The final descent from illness to disability, from laboured mobility to frustrated immobility, had occurred the previous year on the last of our summer holidays together, when we had hoped to repeat the successful trip of the year before, this time staying at châteaux and hotels on the Loire. She began to experience spasms of extreme pain in her hip and an otherwise idyllic vacation acquired overtones of fear and foreboding. She refused, however, to accept that there was any link with her cancer and when we returned home insisted on physiotherapy for a ‘pulled muscle’. A few weeks later she collapsed in agony and when eventually she consented to go to hospital it transpired that the bone had simply rotted away, breaking in several places. Such are the miracles of modern medicine that surgeons were able to pin the good bits of the broken bones together again.
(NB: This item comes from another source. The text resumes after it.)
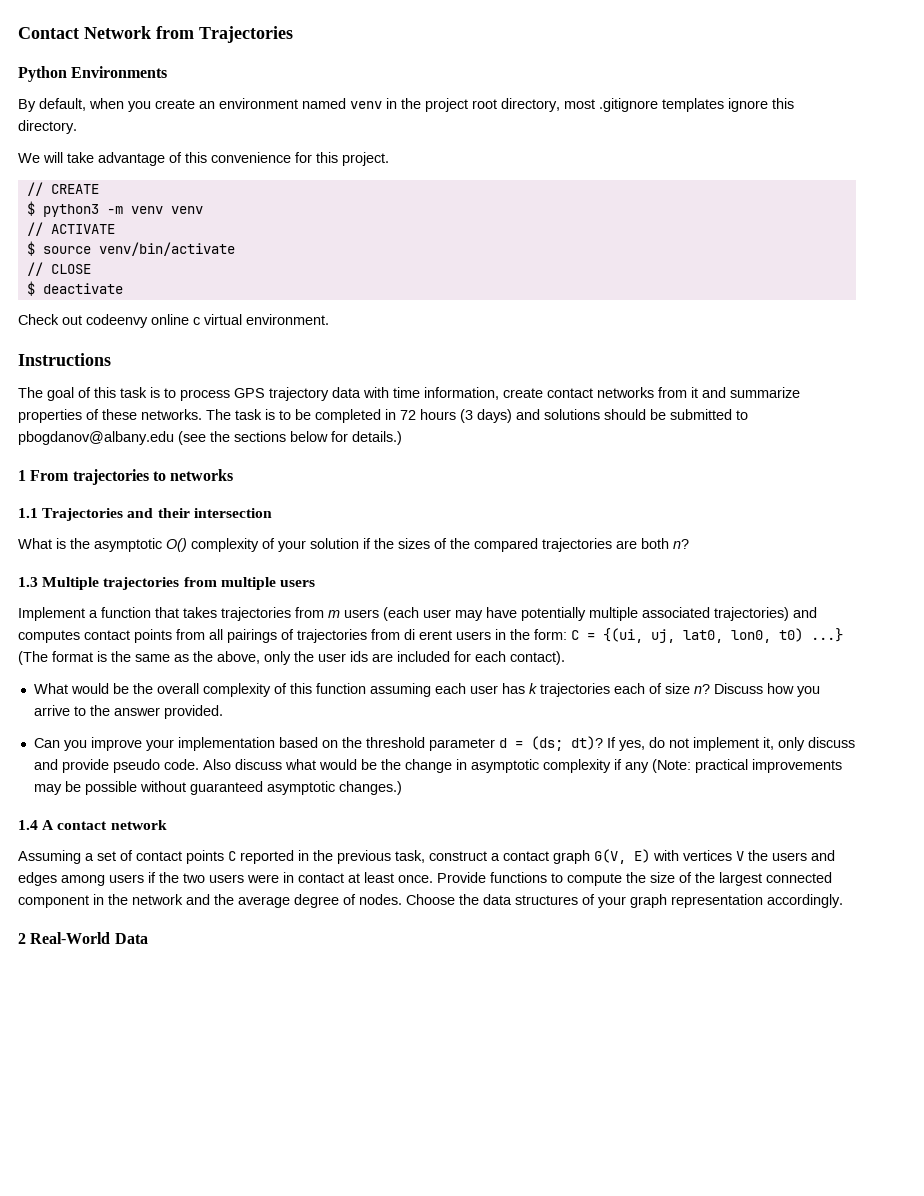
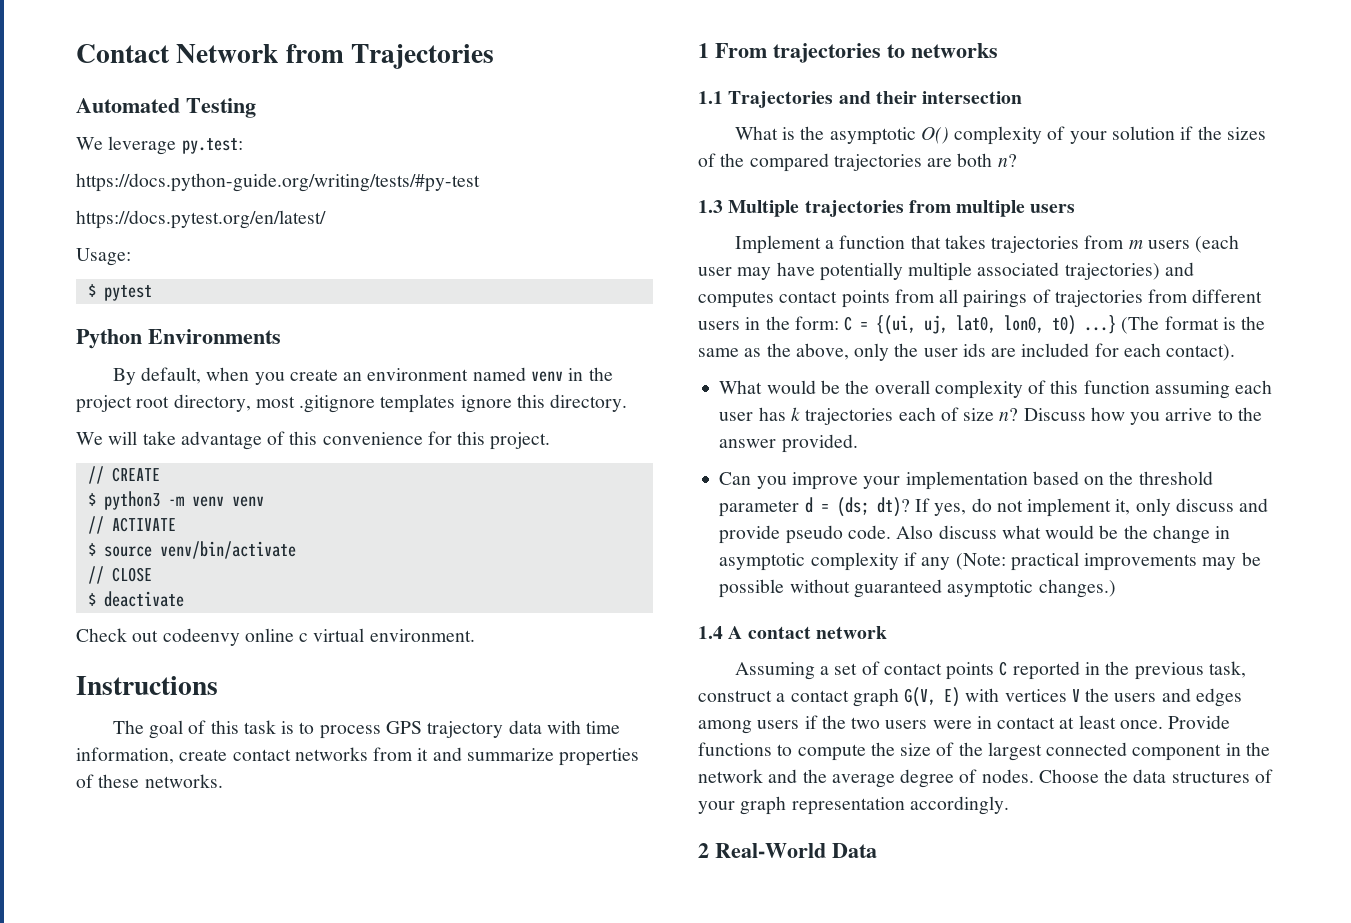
(293, 34) none -> [76,98,256,118] [76,136,243,155] [76,173,480,192] [76,210,326,229] [76,248,131,266] [87,284,152,301] // Automated Testing // We leverage py.test: // https://docs.python-guide.org/writing/tests/#py-test // https://docs.pytest.org/en/latest/ // Usage: // $ pytest
[206,409,748,423] [18,431,402,445] The task is to be completed in 72 hours (3 days) and solutions should be submitted to pbogdanov@albany.edu (see the sections below for details.) -> (223, 781) none
[404,629,452,640] di erent -> [1192,289,1263,303] different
She was operated on over the millennium New Year, rotated between three Chelsea hospitals which respectively repaired the bone, restored a second collapsed lung, and tried intensive radio-and chemotherapy. Whatever may be said in criticism of the NHS, and I hear a great deal, the capacity of the system to deliver high-quality, sophisticated treatment to the acutely sick is miraculous to those who receive it.